- [Aim of the task]: In the records below, find each line holding the word "Stück" and copy it.

- [Source data]:
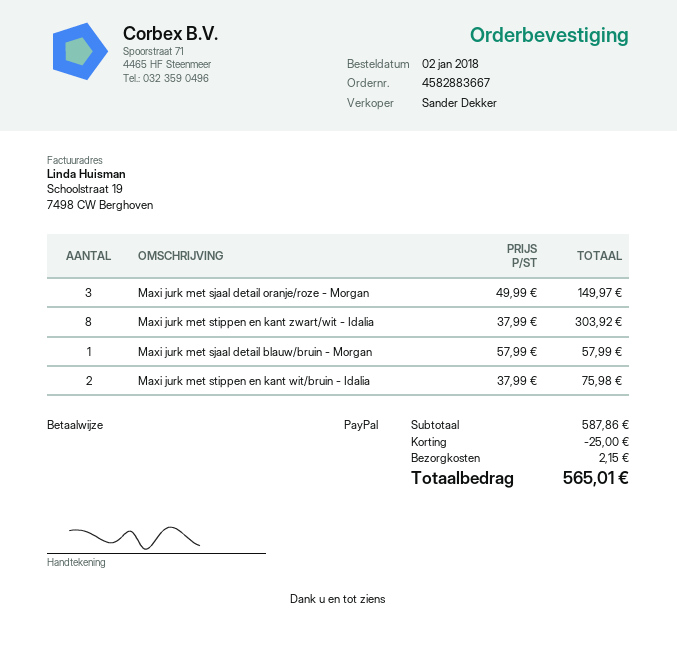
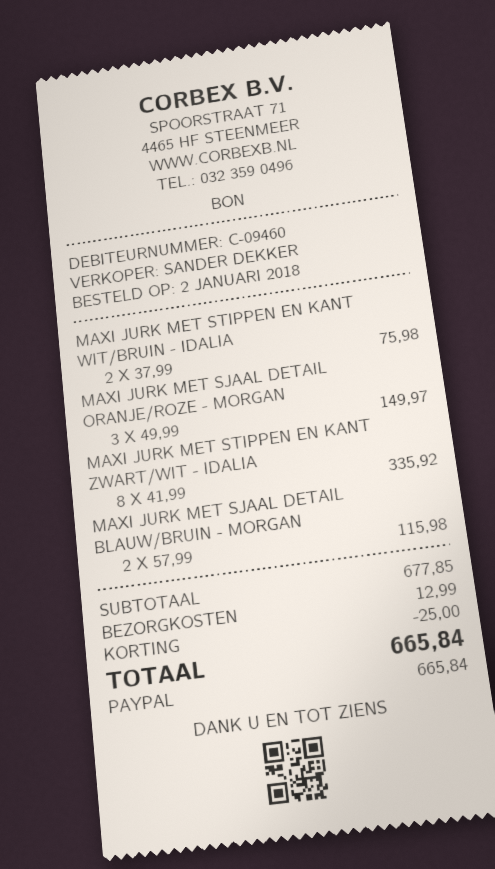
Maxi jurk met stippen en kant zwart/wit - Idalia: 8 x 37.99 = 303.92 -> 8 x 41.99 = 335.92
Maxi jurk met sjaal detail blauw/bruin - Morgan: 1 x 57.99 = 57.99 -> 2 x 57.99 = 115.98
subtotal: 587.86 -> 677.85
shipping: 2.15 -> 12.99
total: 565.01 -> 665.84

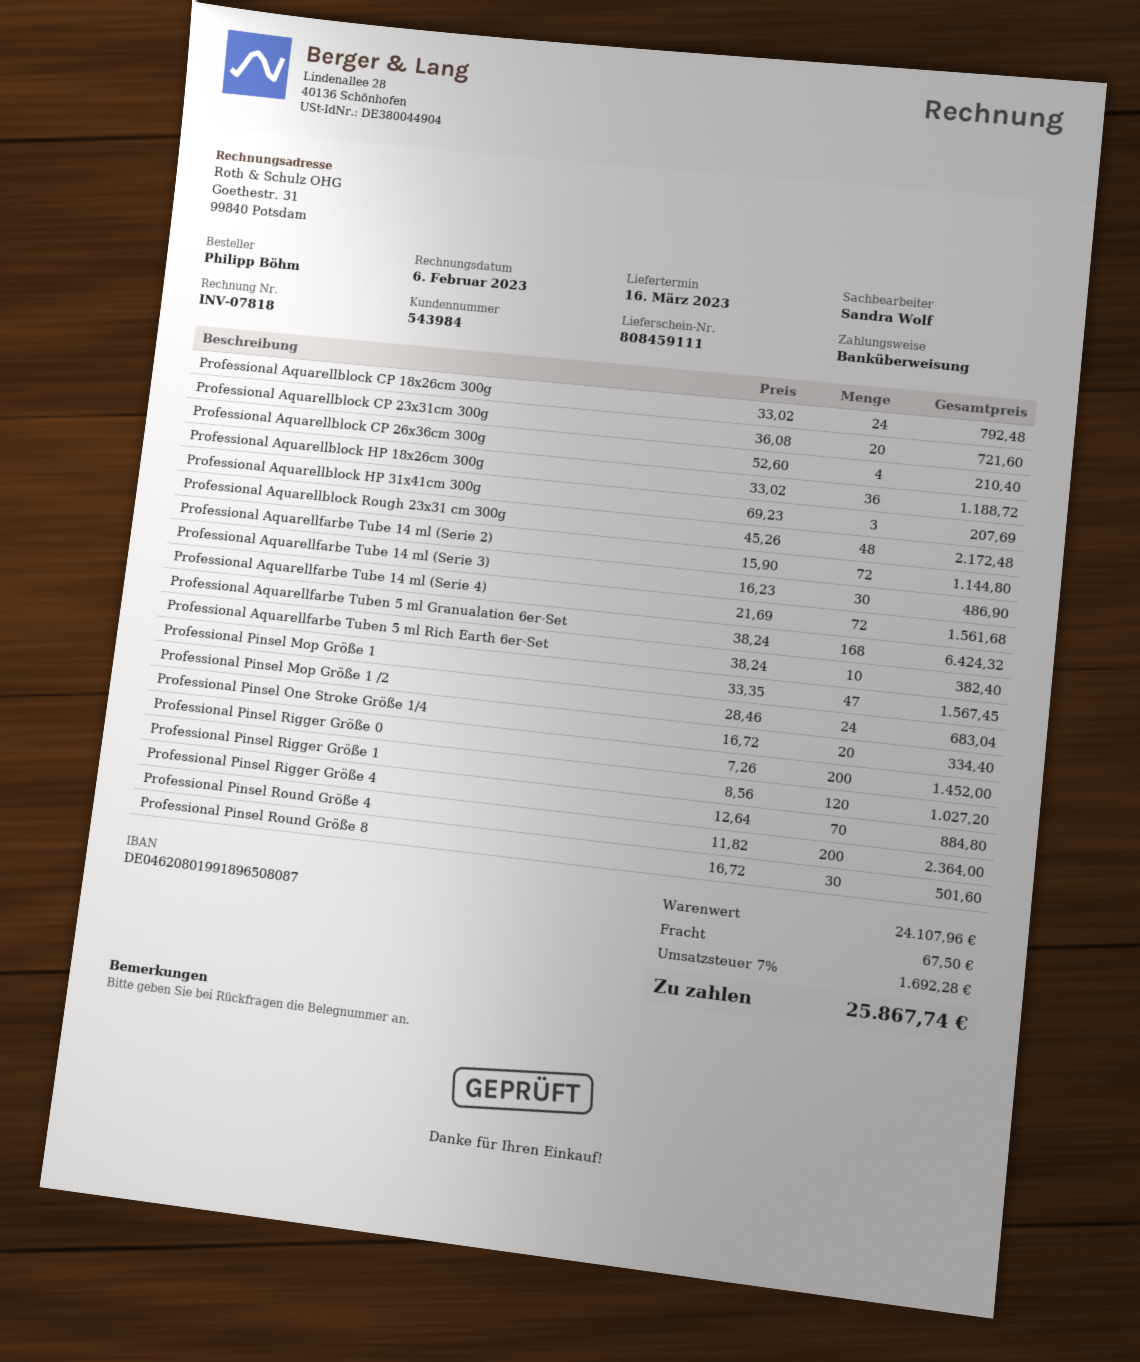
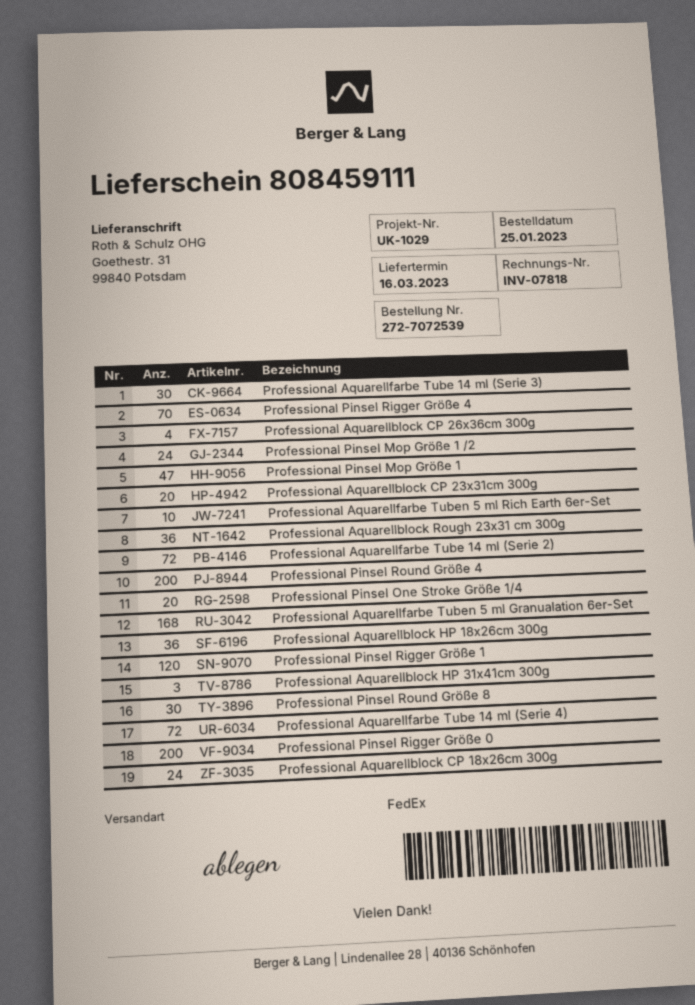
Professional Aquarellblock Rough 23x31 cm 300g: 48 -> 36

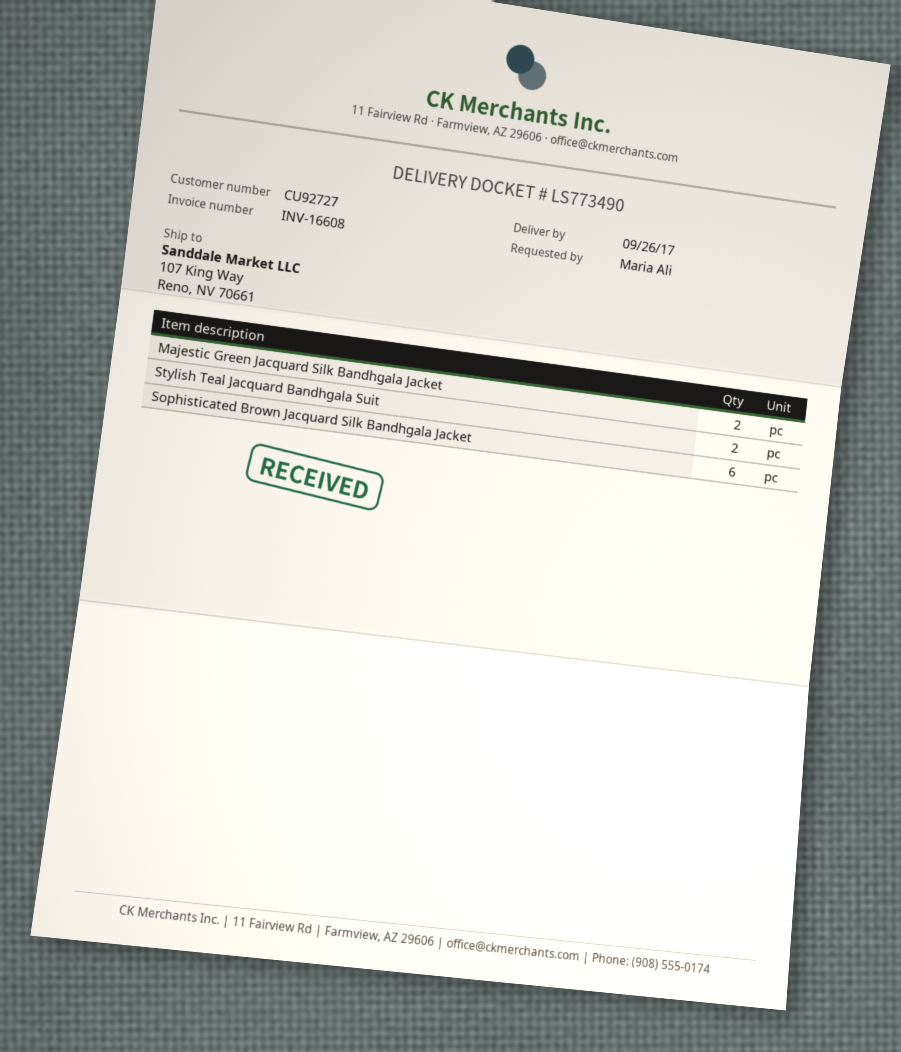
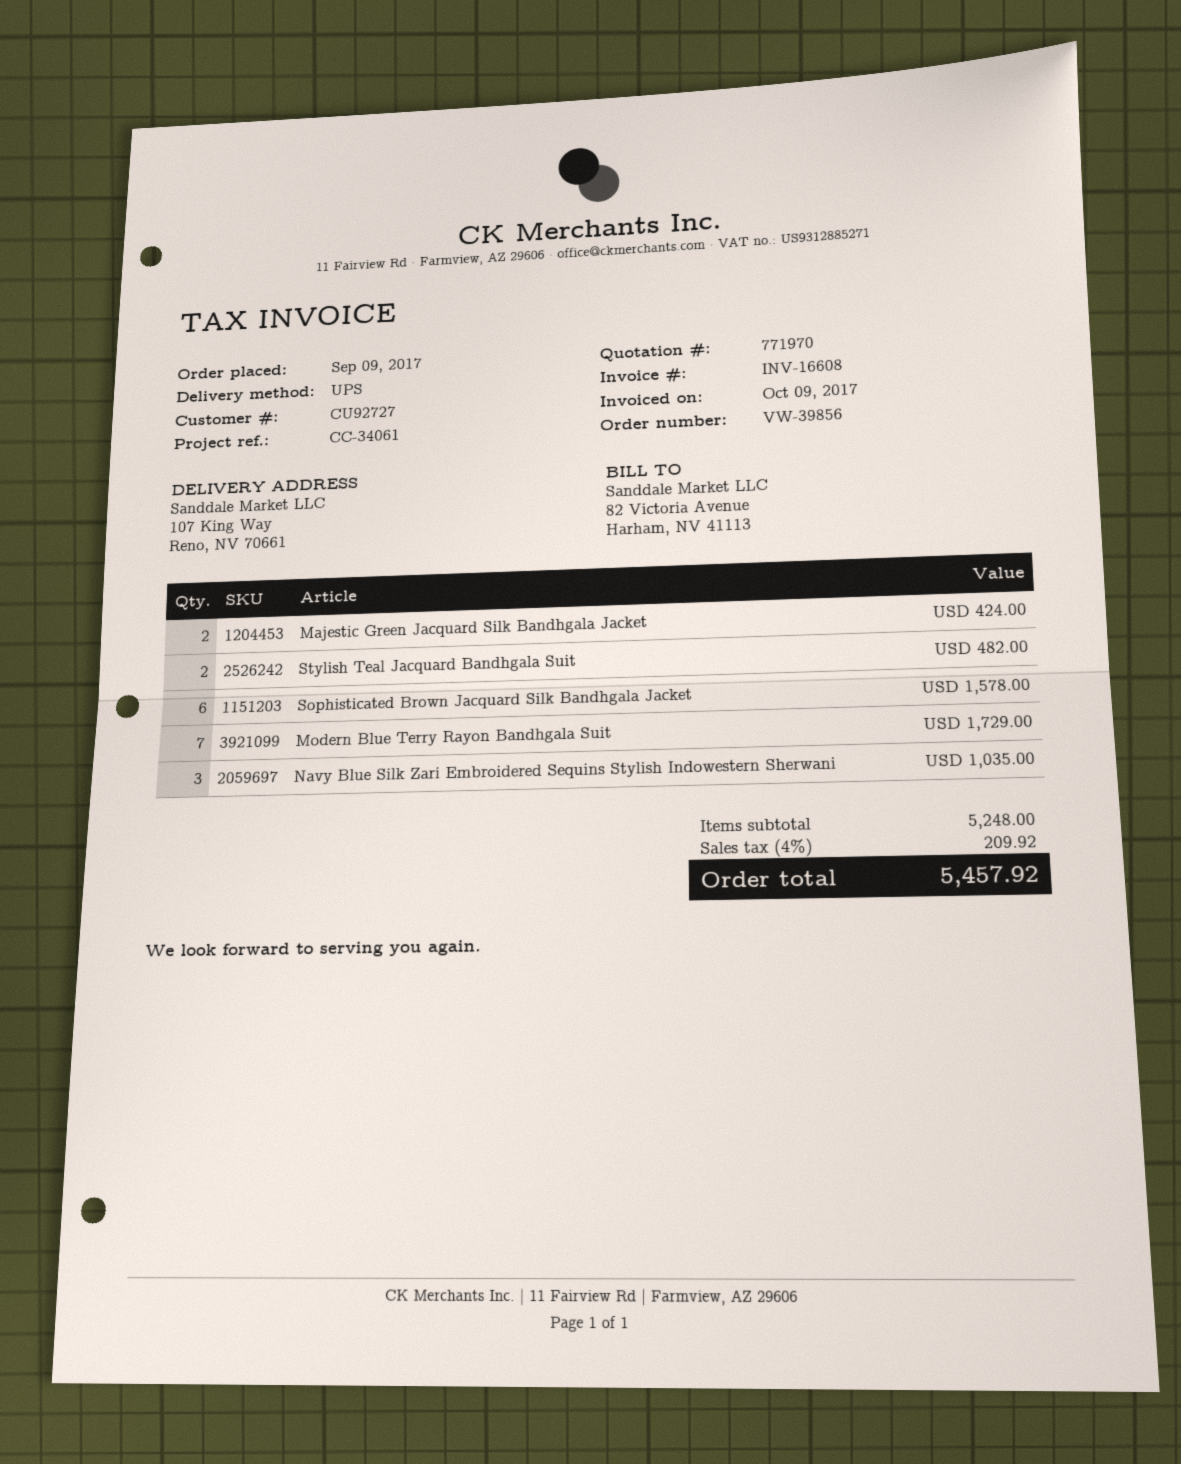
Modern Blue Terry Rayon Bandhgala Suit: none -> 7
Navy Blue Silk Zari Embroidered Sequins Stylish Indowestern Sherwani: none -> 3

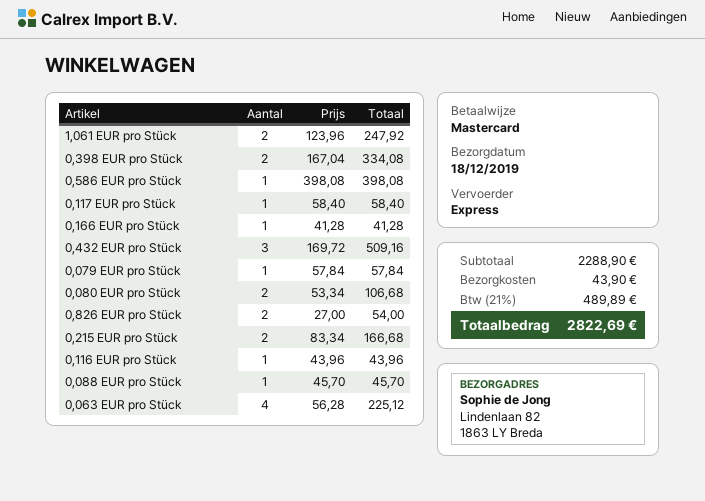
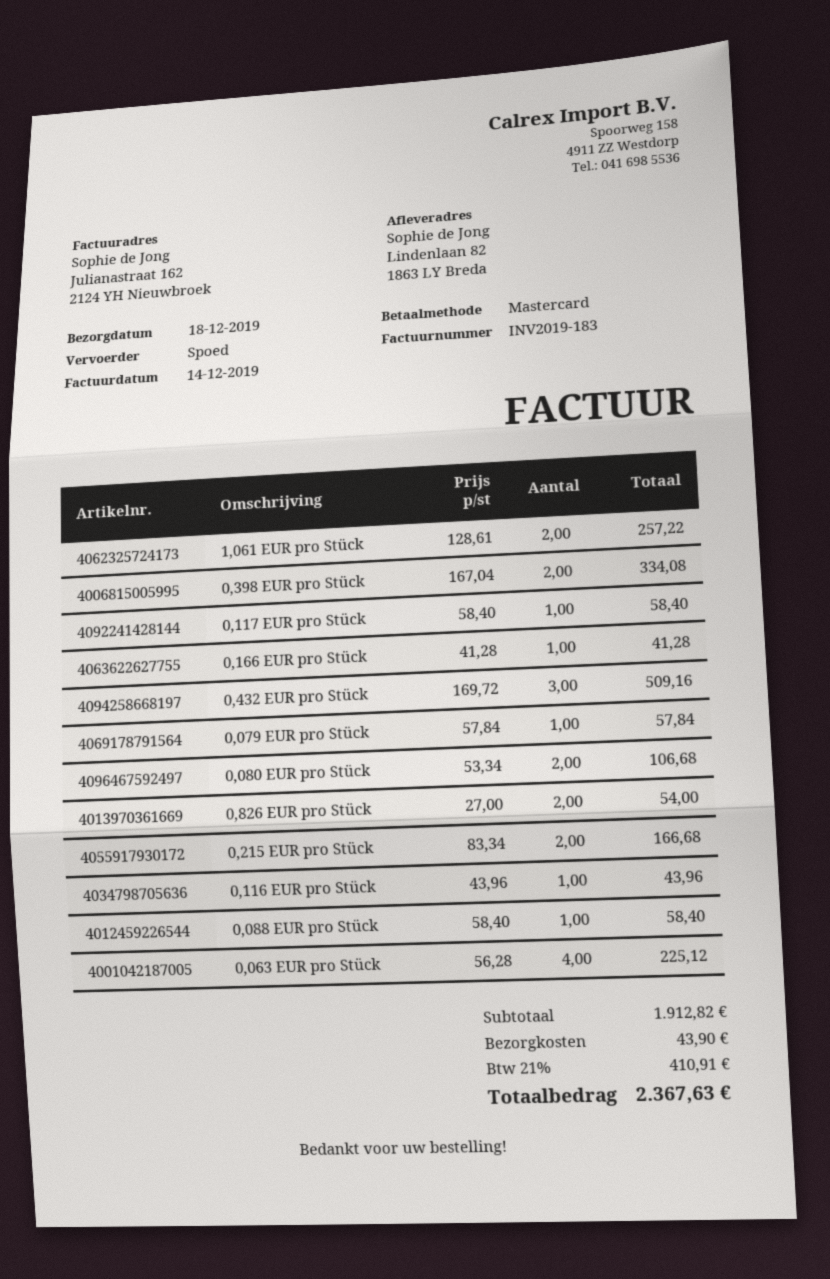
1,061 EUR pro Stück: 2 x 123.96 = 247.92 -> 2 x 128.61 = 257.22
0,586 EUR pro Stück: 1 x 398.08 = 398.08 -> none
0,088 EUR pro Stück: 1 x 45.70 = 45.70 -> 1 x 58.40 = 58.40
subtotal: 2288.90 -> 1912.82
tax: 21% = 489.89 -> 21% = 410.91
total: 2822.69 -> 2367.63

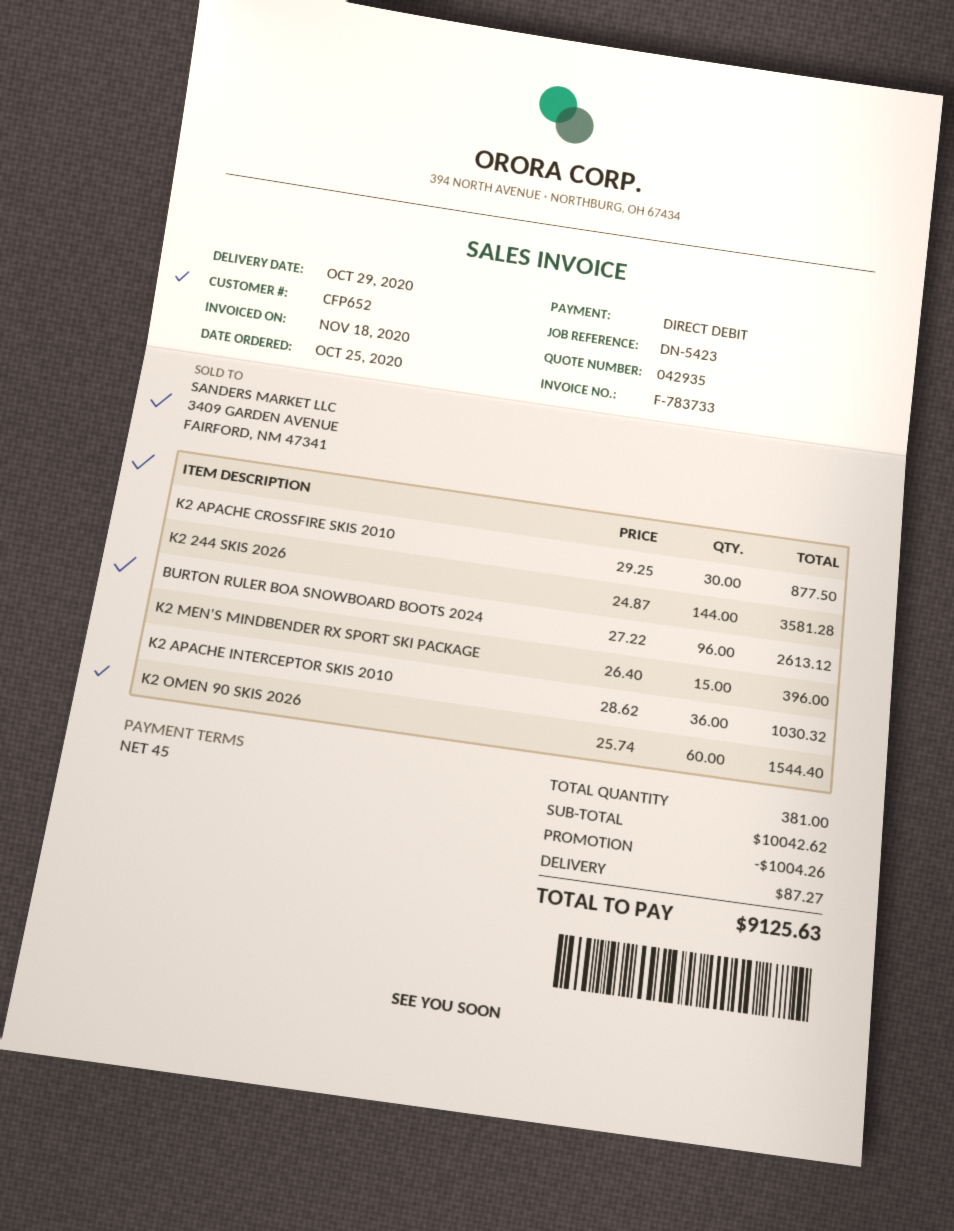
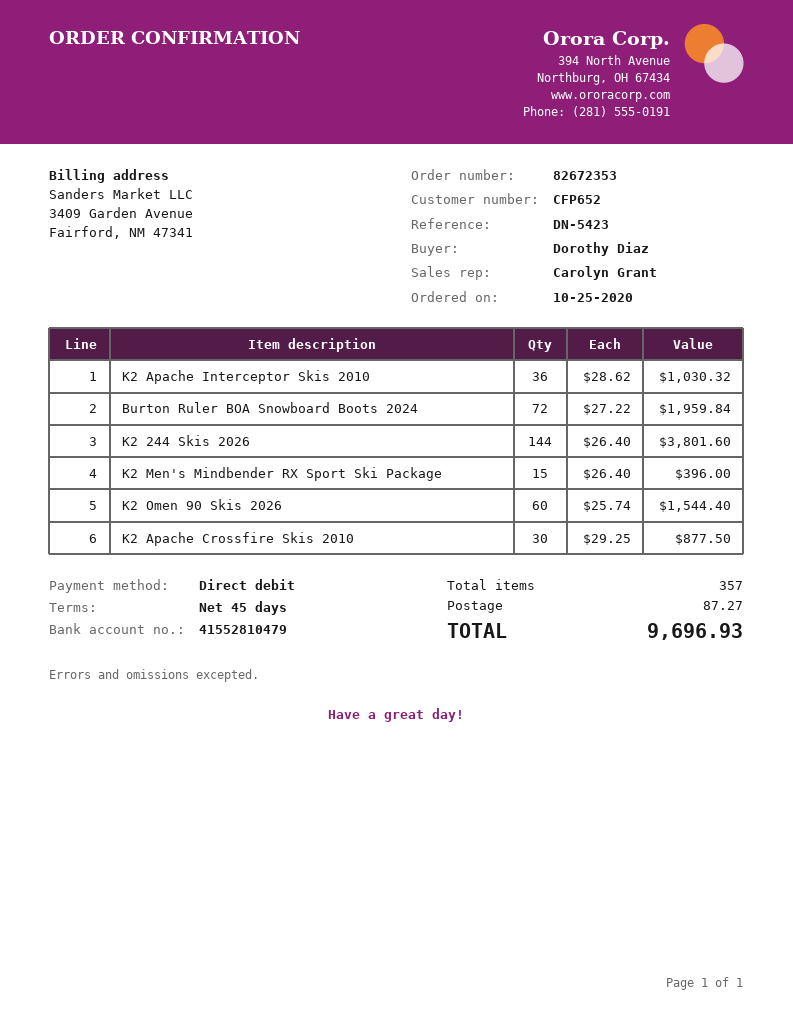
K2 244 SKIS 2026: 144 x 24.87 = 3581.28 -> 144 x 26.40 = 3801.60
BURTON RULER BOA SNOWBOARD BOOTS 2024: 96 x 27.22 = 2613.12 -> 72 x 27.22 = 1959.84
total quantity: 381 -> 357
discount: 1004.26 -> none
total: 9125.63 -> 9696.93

- [Worked solution]:
1,061 EUR pro Stück: 2 x 123.96 = 247.92 -> 2 x 128.61 = 257.22
0,586 EUR pro Stück: 1 x 398.08 = 398.08 -> none
0,088 EUR pro Stück: 1 x 45.70 = 45.70 -> 1 x 58.40 = 58.40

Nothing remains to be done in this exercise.